Intéressant édito que celui de Marielle de Sarnez dans sa dernière lettre aux Franciliens. Sans prendre parti, je le publie intégralement et le soumets à la réflexion des lecteurs. Ce qui est certain, c'est que le laxisme budgétaire commence à sérieusement énerver nos amis Allemands. D'un autre côté, il n'est pas non plus heureux d'annoncer inopportunément des mesures susceptibles de faire grimper les taux d'emprunt de la Grèce. Ce pays va avoir le plus grand mal à redresser ses finances sans graves troubles sociaux ; le devoir des pays européens, c'est d'essayer de lui créer l'environnement le plus favorable possible pour ses emprunts. Toutefois, il y a des choses, hélas douloureuses, que personne ne peut faire à la place des Grecs. Il leur faut envisager des réductions très drastiques et des coupes sombres dans leur budget. Il y aura des décisions très difficiles à prendre. J'espère que les Grecs parviendront à préserver l'essentiel. Le problème, avec notre Europe, c'est qu'il faut bien admettre qu'à un moment donné une discipline budgétaire est nécessaire, faute de quoi l'Europe cesse d'être crédible. Voilà donc l'édito :
On peut dire :
- que le comportement d'Angela Merkel depuis le début de la crise grecque, la première aussi grave affectant la zone euro, contraste singulièrement d'avec les attentes que laissaient espérer et l'histoire et la pratique de l'Allemagne en matière de politique européenne. Certes, la chancelière affronte le 9 mai une élection cruciale en Rhénanie-Westphalie, le land le plus peuplé du pays pouvant faire basculer la majorité au Bundesrat, et elle se doit de répondre à son électorat qui ne supporte plus l'idée préconçue selon laquelle « l'Allemagne paiera ». Mais, en désavouant publiquement son ministre des Finances, Wolfgang Schauble, qui s'opposait à l'intervention du FMI, et en allant même jusqu'à poser le débat de l'exclusion d'un État membre de la zone euro, Angela Merkel a surtout don-né l'impression de dilapider l'héritage européen d'Helmut Kohl.

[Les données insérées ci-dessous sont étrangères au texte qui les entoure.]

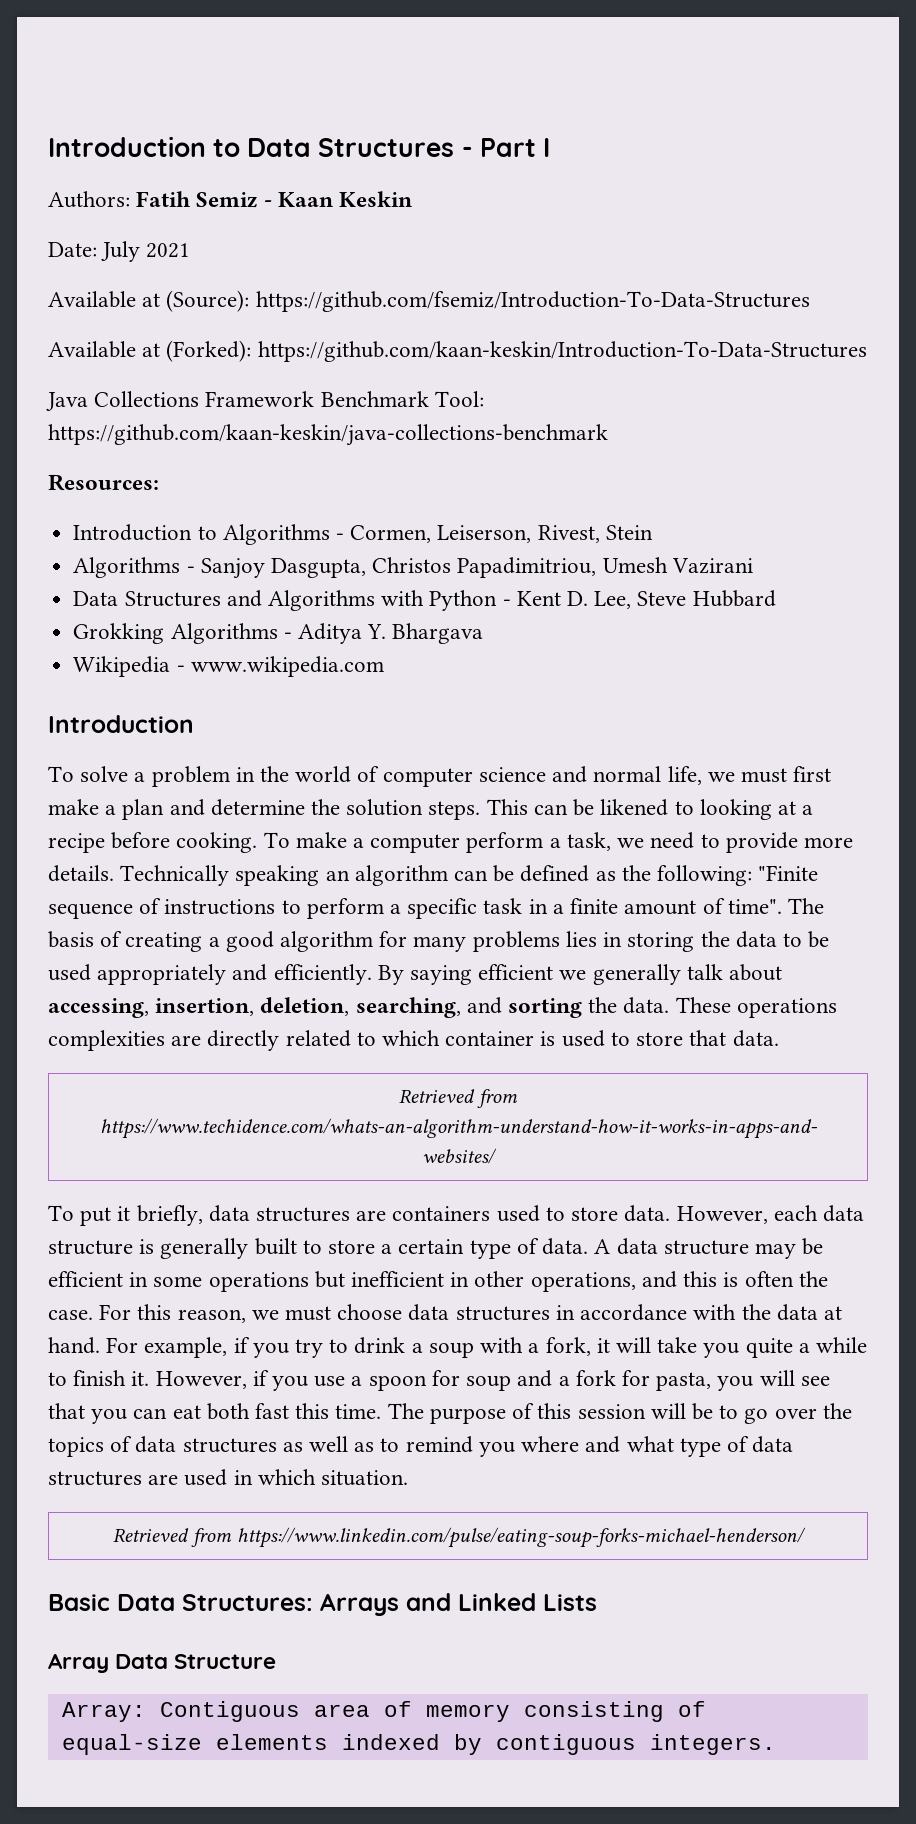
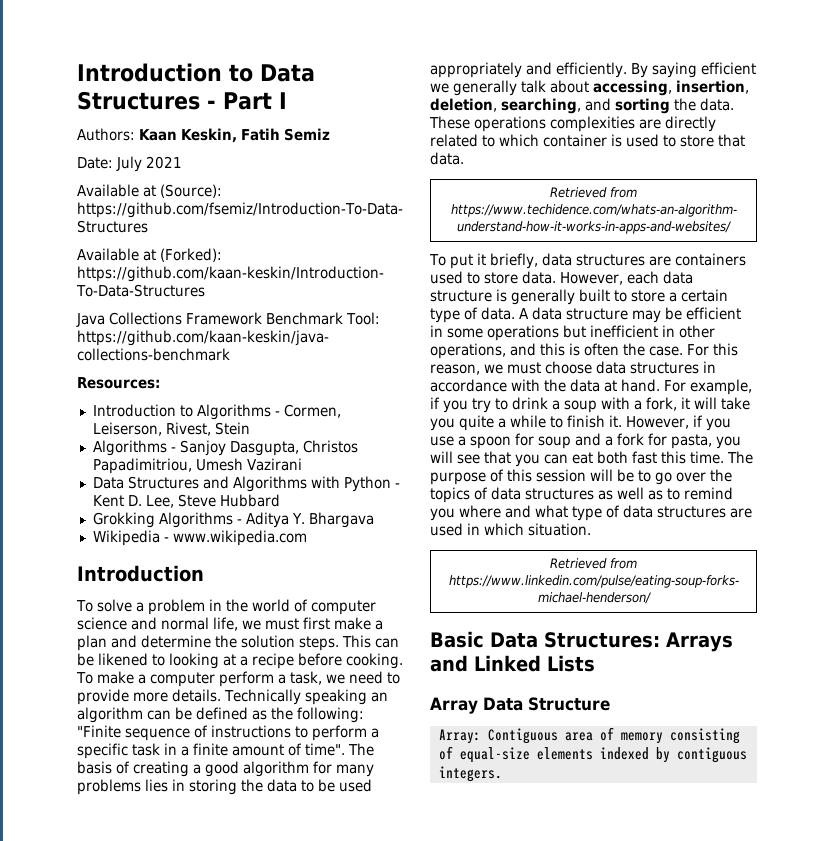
(130, 199) none -> [139,128,237,143] Kaan Keskin,
[263,191,413,207] - Kaan Keskin -> (330, 134) none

- que l'Allemagne est parvenue à imposer ses conditions, c'est-à-dire une intervention du FMI, contre l'avis publiquement affirmé (avant le Sommet des 25 et 26 Mars) du président de la BCE et du président de l'Eurogroupe. Jean-Claude Trichet et Jean-Claude Juncker qui se sont toutefois postérieurement rallié à cette solution. La Grèce a commencé à lever 5 milliards d'euros d'emprunts obligataires. Le taux qui lui est consenti, non seulement n'a pas baissé mais même augmenté à 7% ! Cet accord (qui n'aurait été activé que si la Grèce n'avait pu lever d'argent sur le marché) n'a donc que moyennement rassuré les investisseurs : ils prêtent, mais le différentiel de taux d'intérêt (spread) grignote les efforts très lourds consentis par les Grecs pour réduire leur déficit. Autrement dit, l'austérité imposée ne sert pas entièrement à rétablir l'économie mais à payer pour partie des pénalités d'intérêt que la Grèce n'aurait pas à payer si l'Allemagne avait accepté le système de garantie proposé par Guy Verhofstadt, qui aurait permis d'émettre des euro-obligations à un meilleur taux.
- qu'Angela Merkel assorti ce plan déjà très restrictif d'une condition de long terme : le durcissement du pacte de stabilité. Le Conseil européen a ainsi appelé à un renforcement de la gouvernance et de la surveillance économique, y compris des sanctions. Celles-ci ne sont pas précisées, mais chacun garde en tête les menaces d'exclusion de certains pays de la zone euro.
- que la question de la création d'un Fonds monétaire européen est également posée. Herman Van Rompuy devant remettre un rapport d'ici la fin de l'année, qui examinera « toutes les options juridiques possibles ». En filigrane, c'est peut-être la réouverture des traités qui s'annonce.